▶ Description of the task
Could you copy out all of the entries exactly?

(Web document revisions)
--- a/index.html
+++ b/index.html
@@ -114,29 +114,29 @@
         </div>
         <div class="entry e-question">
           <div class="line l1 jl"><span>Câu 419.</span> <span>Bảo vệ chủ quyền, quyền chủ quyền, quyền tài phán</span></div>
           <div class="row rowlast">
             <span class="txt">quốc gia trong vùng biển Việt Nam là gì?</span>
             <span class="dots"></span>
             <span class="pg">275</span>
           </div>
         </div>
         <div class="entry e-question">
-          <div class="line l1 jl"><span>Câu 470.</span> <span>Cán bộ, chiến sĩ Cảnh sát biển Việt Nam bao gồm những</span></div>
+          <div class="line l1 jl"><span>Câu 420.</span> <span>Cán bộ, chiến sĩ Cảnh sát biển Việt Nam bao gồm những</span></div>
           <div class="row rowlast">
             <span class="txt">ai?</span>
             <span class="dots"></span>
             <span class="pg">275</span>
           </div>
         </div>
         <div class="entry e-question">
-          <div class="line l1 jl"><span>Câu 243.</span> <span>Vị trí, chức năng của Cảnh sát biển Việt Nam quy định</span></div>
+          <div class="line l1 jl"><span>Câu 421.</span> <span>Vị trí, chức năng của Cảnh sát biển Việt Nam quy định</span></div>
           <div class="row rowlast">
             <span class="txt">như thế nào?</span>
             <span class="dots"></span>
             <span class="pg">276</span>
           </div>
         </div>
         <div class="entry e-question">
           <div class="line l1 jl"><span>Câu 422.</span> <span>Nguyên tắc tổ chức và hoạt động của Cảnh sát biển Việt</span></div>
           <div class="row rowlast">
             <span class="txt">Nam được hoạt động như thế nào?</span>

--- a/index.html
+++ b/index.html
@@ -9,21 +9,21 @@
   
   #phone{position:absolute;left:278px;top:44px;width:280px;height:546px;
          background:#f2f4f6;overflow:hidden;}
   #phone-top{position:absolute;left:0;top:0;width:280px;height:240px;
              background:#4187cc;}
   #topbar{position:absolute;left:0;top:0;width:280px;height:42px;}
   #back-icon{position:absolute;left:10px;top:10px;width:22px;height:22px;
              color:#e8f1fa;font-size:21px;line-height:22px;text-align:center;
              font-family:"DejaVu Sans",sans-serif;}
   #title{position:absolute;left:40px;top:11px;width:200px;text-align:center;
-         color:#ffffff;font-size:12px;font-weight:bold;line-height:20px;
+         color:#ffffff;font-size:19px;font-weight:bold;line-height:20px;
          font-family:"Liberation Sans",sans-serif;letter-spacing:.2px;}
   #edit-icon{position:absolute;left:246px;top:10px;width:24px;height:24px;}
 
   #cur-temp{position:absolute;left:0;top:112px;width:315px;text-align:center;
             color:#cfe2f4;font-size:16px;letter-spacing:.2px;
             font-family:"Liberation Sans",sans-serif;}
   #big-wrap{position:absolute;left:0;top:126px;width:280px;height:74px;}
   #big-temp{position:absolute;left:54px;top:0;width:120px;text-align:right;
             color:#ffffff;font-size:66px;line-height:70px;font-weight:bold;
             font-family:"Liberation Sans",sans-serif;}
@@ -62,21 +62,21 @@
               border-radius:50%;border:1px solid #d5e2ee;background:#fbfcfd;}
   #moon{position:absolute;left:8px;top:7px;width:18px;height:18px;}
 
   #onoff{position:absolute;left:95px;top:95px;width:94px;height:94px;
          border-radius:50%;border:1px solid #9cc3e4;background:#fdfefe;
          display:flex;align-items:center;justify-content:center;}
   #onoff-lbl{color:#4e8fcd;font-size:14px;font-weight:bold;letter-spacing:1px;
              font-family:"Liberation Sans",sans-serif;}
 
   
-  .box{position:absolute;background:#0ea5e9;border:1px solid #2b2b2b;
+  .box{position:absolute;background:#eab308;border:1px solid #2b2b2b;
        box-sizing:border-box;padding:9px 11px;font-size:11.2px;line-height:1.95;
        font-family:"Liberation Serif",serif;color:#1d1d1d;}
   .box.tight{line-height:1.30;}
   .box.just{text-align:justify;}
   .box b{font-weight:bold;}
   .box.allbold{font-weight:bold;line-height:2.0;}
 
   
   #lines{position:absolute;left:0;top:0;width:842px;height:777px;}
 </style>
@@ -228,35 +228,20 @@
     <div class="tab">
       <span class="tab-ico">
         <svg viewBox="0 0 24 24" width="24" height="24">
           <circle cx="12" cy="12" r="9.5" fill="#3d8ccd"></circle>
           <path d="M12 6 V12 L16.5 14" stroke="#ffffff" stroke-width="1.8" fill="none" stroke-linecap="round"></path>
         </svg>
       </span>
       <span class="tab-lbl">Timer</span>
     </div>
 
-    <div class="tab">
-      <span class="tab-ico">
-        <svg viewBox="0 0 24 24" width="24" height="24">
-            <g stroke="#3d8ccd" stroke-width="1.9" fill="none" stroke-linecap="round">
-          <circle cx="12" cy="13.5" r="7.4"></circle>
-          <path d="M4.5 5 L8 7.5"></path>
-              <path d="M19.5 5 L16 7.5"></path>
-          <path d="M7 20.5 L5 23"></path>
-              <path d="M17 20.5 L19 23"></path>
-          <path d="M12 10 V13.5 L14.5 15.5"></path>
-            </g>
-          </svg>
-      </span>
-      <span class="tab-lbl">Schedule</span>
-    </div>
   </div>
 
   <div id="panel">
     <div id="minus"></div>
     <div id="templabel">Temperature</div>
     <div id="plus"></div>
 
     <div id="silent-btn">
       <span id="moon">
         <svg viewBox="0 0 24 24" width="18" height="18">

▶ Answer below
--- a/index.html
+++ b/index.html
@@ -114,29 +114,29 @@
         </div>
         <div class="entry e-question">
           <div class="line l1 jl"><span>Câu 419.</span> <span>Bảo vệ chủ quyền, quyền chủ quyền, quyền tài phán</span></div>
           <div class="row rowlast">
             <span class="txt">quốc gia trong vùng biển Việt Nam là gì?</span>
             <span class="dots"></span>
             <span class="pg">275</span>
           </div>
         </div>
         <div class="entry e-question">
-          <div class="line l1 jl"><span>Câu 470.</span> <span>Cán bộ, chiến sĩ Cảnh sát biển Việt Nam bao gồm những</span></div>
+          <div class="line l1 jl"><span>Câu 420.</span> <span>Cán bộ, chiến sĩ Cảnh sát biển Việt Nam bao gồm những</span></div>
           <div class="row rowlast">
             <span class="txt">ai?</span>
             <span class="dots"></span>
             <span class="pg">275</span>
           </div>
         </div>
         <div class="entry e-question">
-          <div class="line l1 jl"><span>Câu 243.</span> <span>Vị trí, chức năng của Cảnh sát biển Việt Nam quy định</span></div>
+          <div class="line l1 jl"><span>Câu 421.</span> <span>Vị trí, chức năng của Cảnh sát biển Việt Nam quy định</span></div>
           <div class="row rowlast">
             <span class="txt">như thế nào?</span>
             <span class="dots"></span>
             <span class="pg">276</span>
           </div>
         </div>
         <div class="entry e-question">
           <div class="line l1 jl"><span>Câu 422.</span> <span>Nguyên tắc tổ chức và hoạt động của Cảnh sát biển Việt</span></div>
           <div class="row rowlast">
             <span class="txt">Nam được hoạt động như thế nào?</span>

--- a/index.html
+++ b/index.html
@@ -9,21 +9,21 @@
   
   #phone{position:absolute;left:278px;top:44px;width:280px;height:546px;
          background:#f2f4f6;overflow:hidden;}
   #phone-top{position:absolute;left:0;top:0;width:280px;height:240px;
              background:#4187cc;}
   #topbar{position:absolute;left:0;top:0;width:280px;height:42px;}
   #back-icon{position:absolute;left:10px;top:10px;width:22px;height:22px;
              color:#e8f1fa;font-size:21px;line-height:22px;text-align:center;
              font-family:"DejaVu Sans",sans-serif;}
   #title{position:absolute;left:40px;top:11px;width:200px;text-align:center;
-         color:#ffffff;font-size:12px;font-weight:bold;line-height:20px;
+         color:#ffffff;font-size:19px;font-weight:bold;line-height:20px;
          font-family:"Liberation Sans",sans-serif;letter-spacing:.2px;}
   #edit-icon{position:absolute;left:246px;top:10px;width:24px;height:24px;}
 
   #cur-temp{position:absolute;left:0;top:112px;width:315px;text-align:center;
             color:#cfe2f4;font-size:16px;letter-spacing:.2px;
             font-family:"Liberation Sans",sans-serif;}
   #big-wrap{position:absolute;left:0;top:126px;width:280px;height:74px;}
   #big-temp{position:absolute;left:54px;top:0;width:120px;text-align:right;
             color:#ffffff;font-size:66px;line-height:70px;font-weight:bold;
             font-family:"Liberation Sans",sans-serif;}
@@ -62,21 +62,21 @@
               border-radius:50%;border:1px solid #d5e2ee;background:#fbfcfd;}
   #moon{position:absolute;left:8px;top:7px;width:18px;height:18px;}
 
   #onoff{position:absolute;left:95px;top:95px;width:94px;height:94px;
          border-radius:50%;border:1px solid #9cc3e4;background:#fdfefe;
          display:flex;align-items:center;justify-content:center;}
   #onoff-lbl{color:#4e8fcd;font-size:14px;font-weight:bold;letter-spacing:1px;
              font-family:"Liberation Sans",sans-serif;}
 
   
-  .box{position:absolute;background:#0ea5e9;border:1px solid #2b2b2b;
+  .box{position:absolute;background:#eab308;border:1px solid #2b2b2b;
        box-sizing:border-box;padding:9px 11px;font-size:11.2px;line-height:1.95;
        font-family:"Liberation Serif",serif;color:#1d1d1d;}
   .box.tight{line-height:1.30;}
   .box.just{text-align:justify;}
   .box b{font-weight:bold;}
   .box.allbold{font-weight:bold;line-height:2.0;}
 
   
   #lines{position:absolute;left:0;top:0;width:842px;height:777px;}
 </style>
@@ -228,35 +228,20 @@
     <div class="tab">
       <span class="tab-ico">
         <svg viewBox="0 0 24 24" width="24" height="24">
           <circle cx="12" cy="12" r="9.5" fill="#3d8ccd"></circle>
           <path d="M12 6 V12 L16.5 14" stroke="#ffffff" stroke-width="1.8" fill="none" stroke-linecap="round"></path>
         </svg>
       </span>
       <span class="tab-lbl">Timer</span>
     </div>
 
-    <div class="tab">
-      <span class="tab-ico">
-        <svg viewBox="0 0 24 24" width="24" height="24">
-            <g stroke="#3d8ccd" stroke-width="1.9" fill="none" stroke-linecap="round">
-          <circle cx="12" cy="13.5" r="7.4"></circle>
-          <path d="M4.5 5 L8 7.5"></path>
-              <path d="M19.5 5 L16 7.5"></path>
-          <path d="M7 20.5 L5 23"></path>
-              <path d="M17 20.5 L19 23"></path>
-          <path d="M12 10 V13.5 L14.5 15.5"></path>
-            </g>
-          </svg>
-      </span>
-      <span class="tab-lbl">Schedule</span>
-    </div>
   </div>
 
   <div id="panel">
     <div id="minus"></div>
     <div id="templabel">Temperature</div>
     <div id="plus"></div>
 
     <div id="silent-btn">
       <span id="moon">
         <svg viewBox="0 0 24 24" width="18" height="18">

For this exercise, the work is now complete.